Newfoundlanders had thought that the Labrador boundary dispute was settled by Privy Council award in 1927. But it refuses to be settled, and last week Newfoundlanders found that they might have to fight again for the bleak, ore-rich territory which runs from the Strait of Belle Isle to Hudson Strait. Quebec 's shrewd Premier Maurice Duplessis had his eye on the Labrador hinterland ( Newfoundland territory), (1) and there was no telling what he might do to back up his claim.

 

The latest ruckus started with the routine publication of new provincial maps by Quebec 's Department of Lands and Forests. The 1939 edition showed the Quebec-Labrador boundary following the height of land (most of it still unsurveyed, but known approximately) for hundreds of miles from the head of the Romaine River to Cape Chidley. The new edition showed all Labrador the same color as Quebec, and bore the legend: "The Quebec-Newfoundland boundary line is not indicated on this map, for cause." Lands Minister Bourque's bland explanation: "Aerial pictures reveal the existence of water areas which are difficult to place in the drainage basin to which they belong.

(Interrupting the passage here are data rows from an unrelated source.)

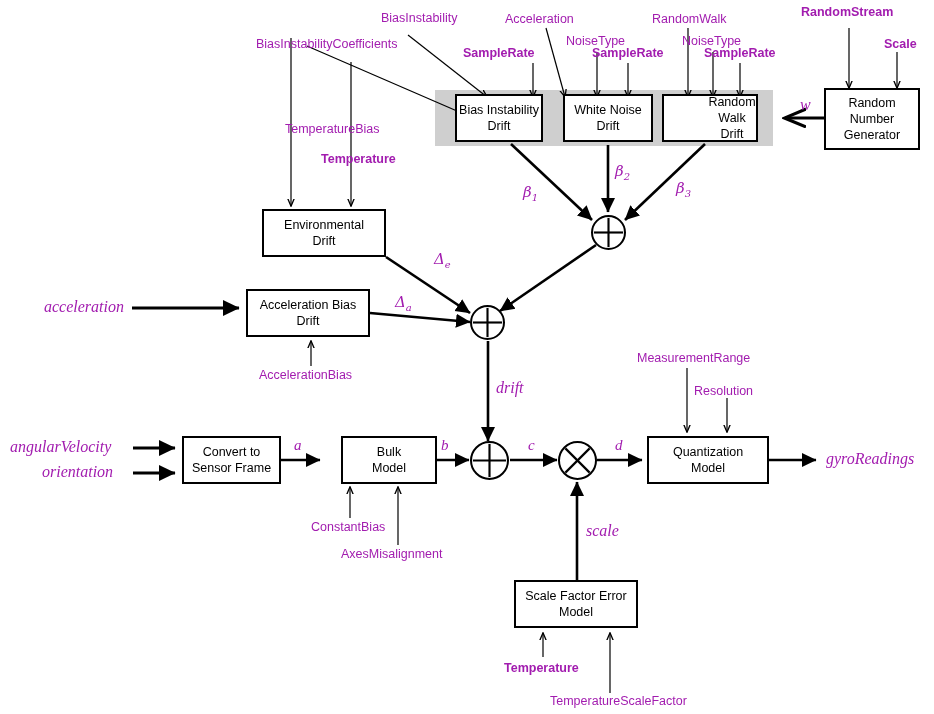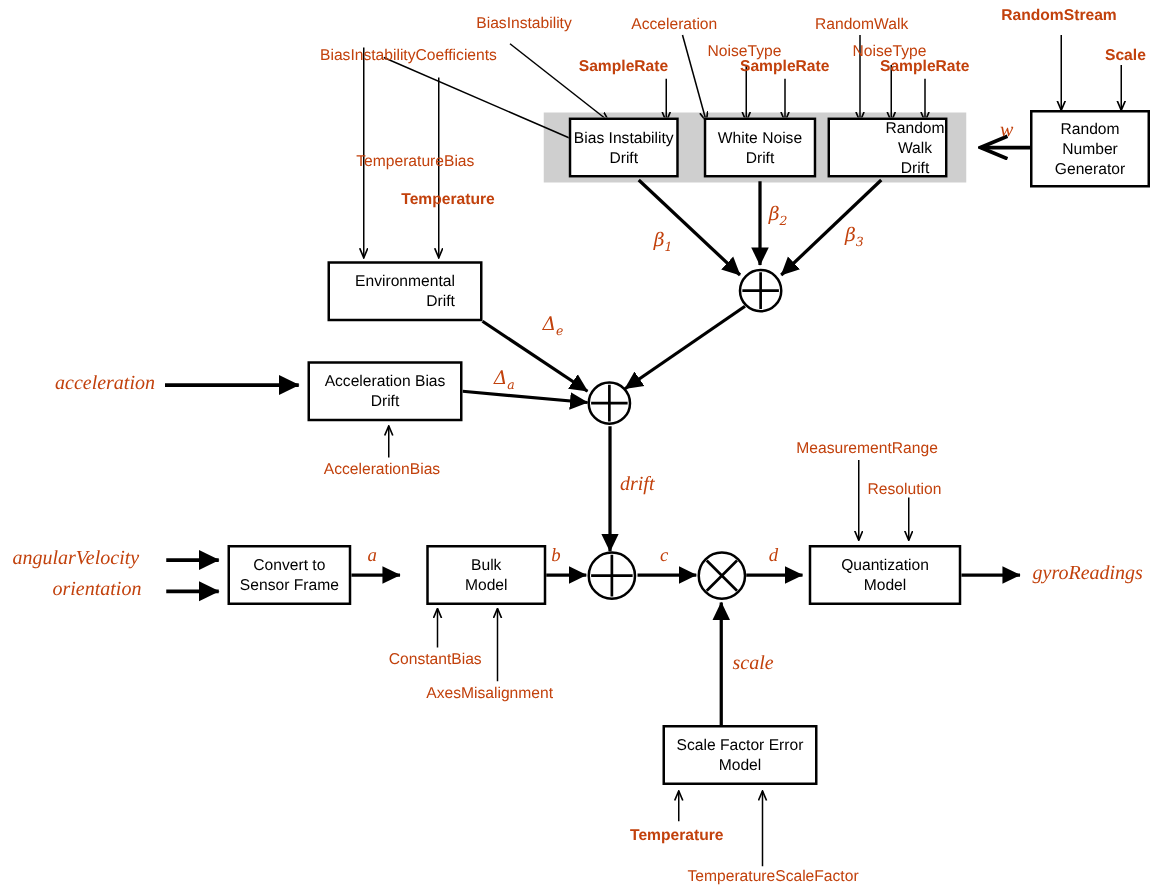--- a/index.html
+++ b/index.html
@@ -1,19 +1,19 @@
 <!DOCTYPE html>
 <html><head>
 <meta charset="utf-8">
 <style>
   html,body{margin:0;padding:0;background:#fff;}
   body{font-family:"Liberation Sans", sans-serif;}
   #stage{position:relative;width:934px;height:714px;background:#fff;overflow:hidden;}
   svg.layer{position:absolute;left:0;top:0;width:934px;height:714px;}
-  .lbl{position:absolute;font-size:12.5px;color:#c2410c;white-space:nowrap;line-height:1.15;}
+  .lbl{position:absolute;font-size:12.5px;color:#a21caf;white-space:nowrap;line-height:1.15;}
   .lbl.bold{font-weight:bold;}
   .lbl.math{font-family:"Liberation Serif", serif;font-style:italic;font-size:16px;}
   .lbl.mathsm{font-family:"Liberation Serif", serif;font-style:italic;font-size:15px;}
   .lbl.greek{font-family:"DejaVu Serif", serif;font-style:italic;font-size:15px;}
   .lbl.greek sub{font-size:10px;font-style:italic;}
   .blk{position:absolute;border:2.6px solid #000;background:#fff;display:flex;
        align-items:center;justify-content:center;text-align:center;
        font-size:12.5px;color:#000;line-height:1.3;box-sizing:border-box;}
   .grayband{position:absolute;background:#cfcfcf;}
   .node{position:absolute;border:2.6px solid #000;border-radius:50%;background:#fff;box-sizing:border-box;}
@@ -120,21 +120,21 @@
 Drift</span>
   </div>
 
   <div class="blk" style="left:824px;top:88px;width:96px;height:62px;">
     <span style="white-space:pre-line;">Random
 Number
 Generator</span>
   </div>
 
   <div class="blk" style="left:262px;top:209px;width:124px;height:48px;">
-    <span style="white-space:pre-line;text-align:right;">Environmental
+    <span style="white-space:pre-line;">Environmental
 Drift</span>
   </div>
 
   <div class="blk" style="left:246px;top:289px;width:124px;height:48px;">
     <span style="white-space:pre-line;">Acceleration Bias
 Drift</span>
   </div>
 
   <div class="blk" style="left:182px;top:436px;width:99px;height:48px;">
     <span style="white-space:pre-line;">Convert to
@@ -144,21 +144,21 @@
   <div class="blk" style="left:327px;top:436px;width:96px;height:48px;margin-left:14px;">
     <span style="white-space:pre-line;">Bulk
 Model</span>
   </div>
 
   <div class="blk" style="left:647px;top:436px;width:122px;height:48px;">
     <span style="white-space:pre-line;">Quantization
 Model</span>
   </div>
 
-  <div class="blk" style="left:514px;top:580px;width:124px;height:48px;margin-left:16px;">
+  <div class="blk" style="left:514px;top:580px;width:124px;height:48px;">
     <span style="white-space:pre-line;">Scale Factor Error
 Model</span>
   </div>
 
   <div class="node" style="left:591px;top:215px;width:35px;height:35px;">
     <svg width="100%" height="100%" viewBox="0 0 35 35">
       <line x1="17.5" y1="1" x2="17.5" y2="34" stroke="#000" stroke-width="2.4"></line>
       <line x1="1" y1="17.5" x2="34" y2="17.5" stroke="#000" stroke-width="2.4"></line>
     </svg>
   </div>

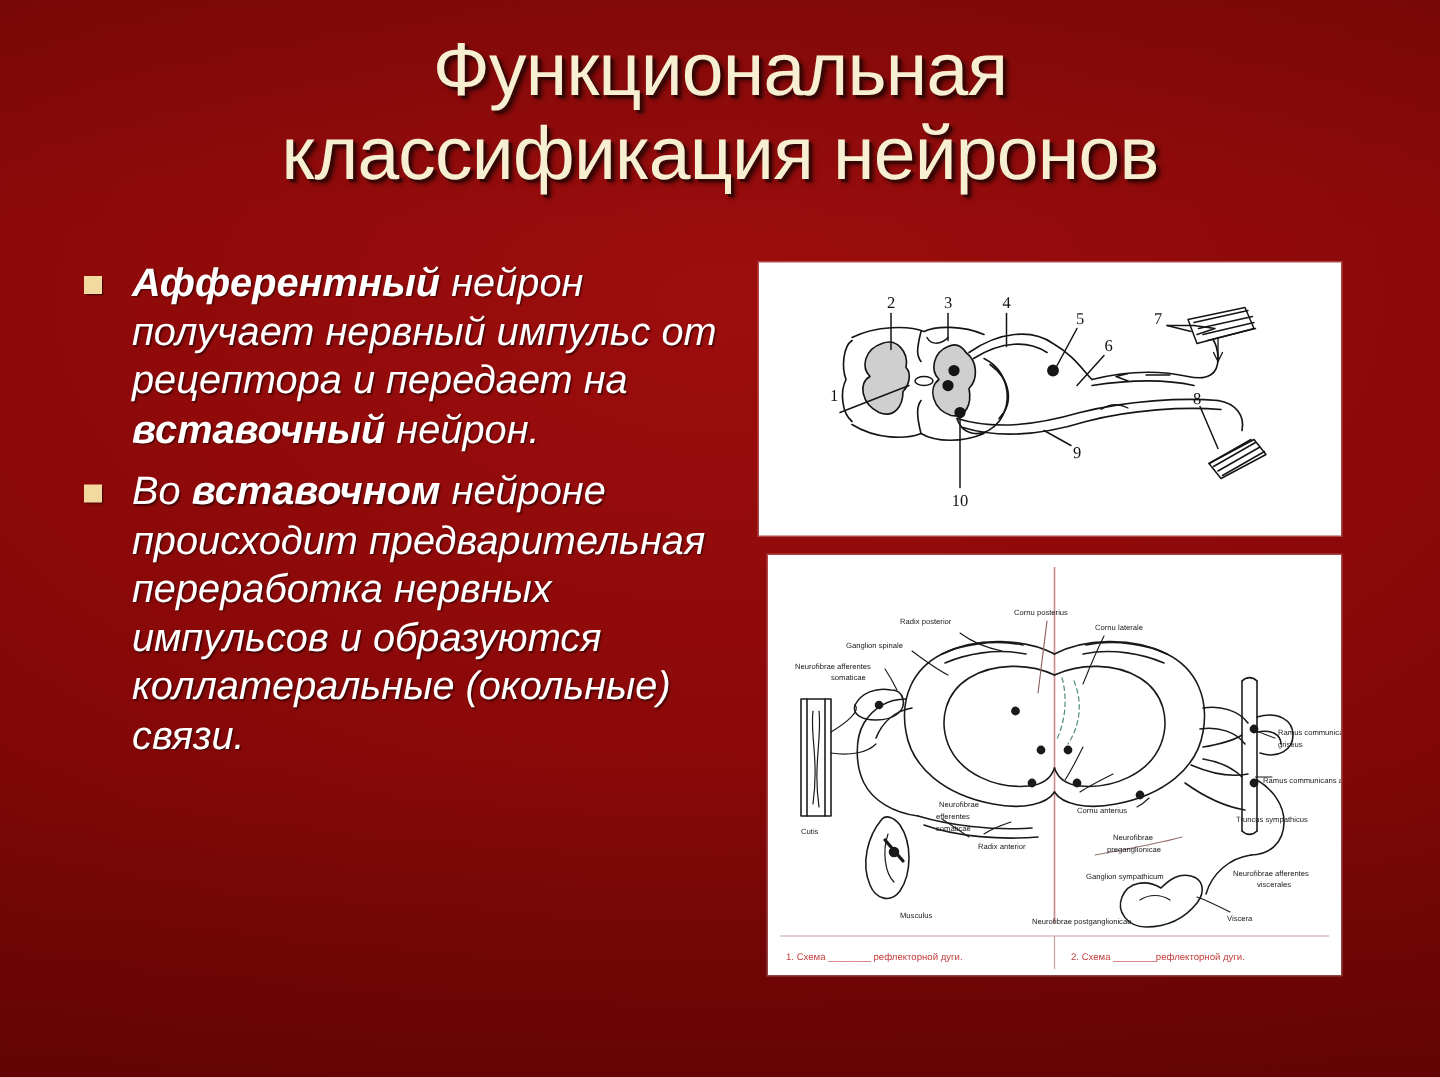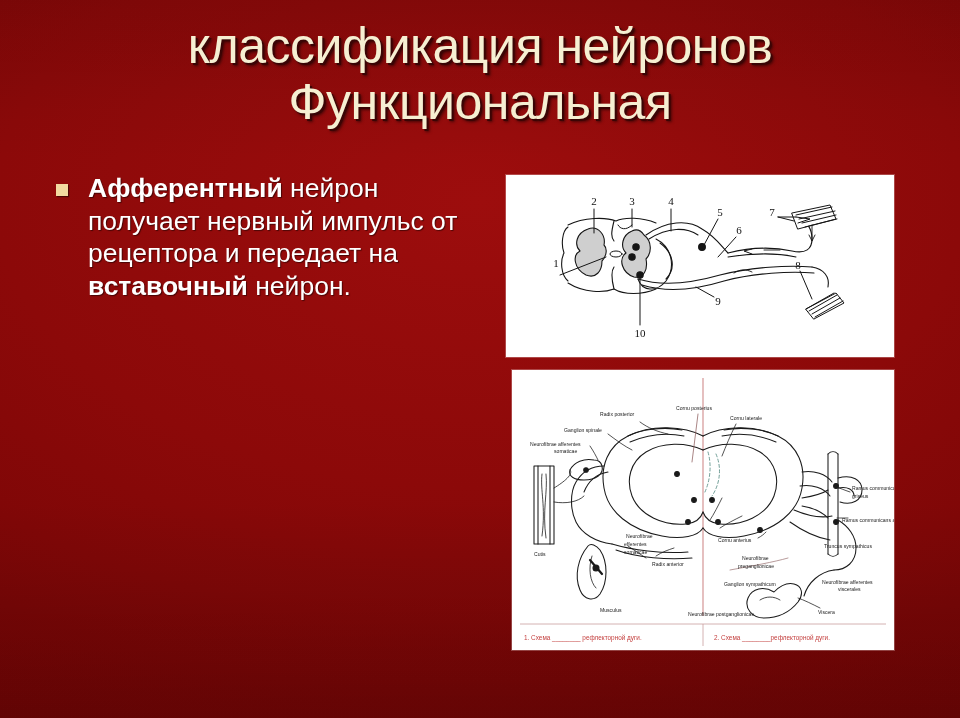--- a/index.html
+++ b/index.html
@@ -52,20 +52,21 @@
     white-space: nowrap;
   }
 
   
   .bullets {
     position: absolute;
     left: 46px;
     top: 172px;
     width: 450px;
     z-index: 3;
+    font-style: italic;
   }
   .bullet-item {
     position: relative;
     padding-left: 42px;
     margin-bottom: 9px;
   }
   .bullet-marker {
     position: absolute;
     left: 10px;
     top: 12px;
@@ -125,31 +126,35 @@
     font-size: 6.4px;
     fill: #c4403f;
   }
 </style>
 </head>
 <body>
 
 <div id="slide">
 
   <div class="title-block">
+    <div class="title-line">Функциональная</div>
     <div class="title-line">классификация нейронов</div>
-    <div class="title-line">Функциональная</div>
   </div>
 
   <div class="bullets">
 
     <div class="bullet-item">
       <span class="bullet-marker"></span>
       <div class="bullet-text"><b>Афферентный</b><span> нейрон получает нервный импульс от рецептора и передает на </span><b>вставочный</b><span> нейрон.</span></div>
     </div>
 
+    <div class="bullet-item">
+      <span class="bullet-marker"></span>
+      <div class="bullet-text"><span>Во </span><b>вставочном</b><span> нейроне происходит предварительная переработка нервных импульсов и образуются коллатеральные (окольные) связи.</span></div>
+    </div>
 
 
   </div>
 
   <div class="panel" id="panel-top">
     <svg viewBox="0 0 388 182" preserveAspectRatio="xMidYMid meet">
       <g fill="none" stroke="#151515" stroke-width="1.1" stroke-linecap="round" stroke-linejoin="round">
 
         <path d="M62 52 C 56 56, 55 70, 58 78 C 54 86, 55 100, 62 106"></path>
         <path d="M62 50 C 78 42, 100 42, 110 46 C 118 42, 136 42, 150 48"></path>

This makes it more difficult to indicate the height of land."

 

The Quebec press began declaiming that it was "time to take over this territory," awarded to Newfoundland "through an unacceptable judgment." The Montreal Matin, recently bought by friends of Duplessis, threatened: " Newfoundland had better make the best of it: the Province of Quebec insists on taking part in the understanding which will . . . dispose of the Labrador question."

 

Underlying the sudden revival of Quebec 's interest in a territory which changed hands half a dozen times in Colonial days is a mass of iron ore, estimated at a billion tons, which lies astride the watershed. Quebec has leased the rights to 3,900 square miles on Quebec 's side to the Hollinger North Shore Exploration Co. Ltd., for $100,000 a year, plus 7½% of profits. Another Hollinger company controls 20,000 square miles on the Labrador side. Geologists think that the deposits are on a par with the wealth originally found in the fabulous Mesabi range in Minnesota . Maurice Duplessis figures that this wealth should belong to Quebec.

 

(1) Also covetously eyeing Labrador's ore was Vermont's Senator Ralph E. Flanders, who said it should be made available to the U.S. by a sort of reverse Lend-Lease, to compensate for U.S. reserves consumed in making armaments for the Allies.

 

Source : "Land Grab?", Time (Canadian edition), September 22, 1947 , p. 17.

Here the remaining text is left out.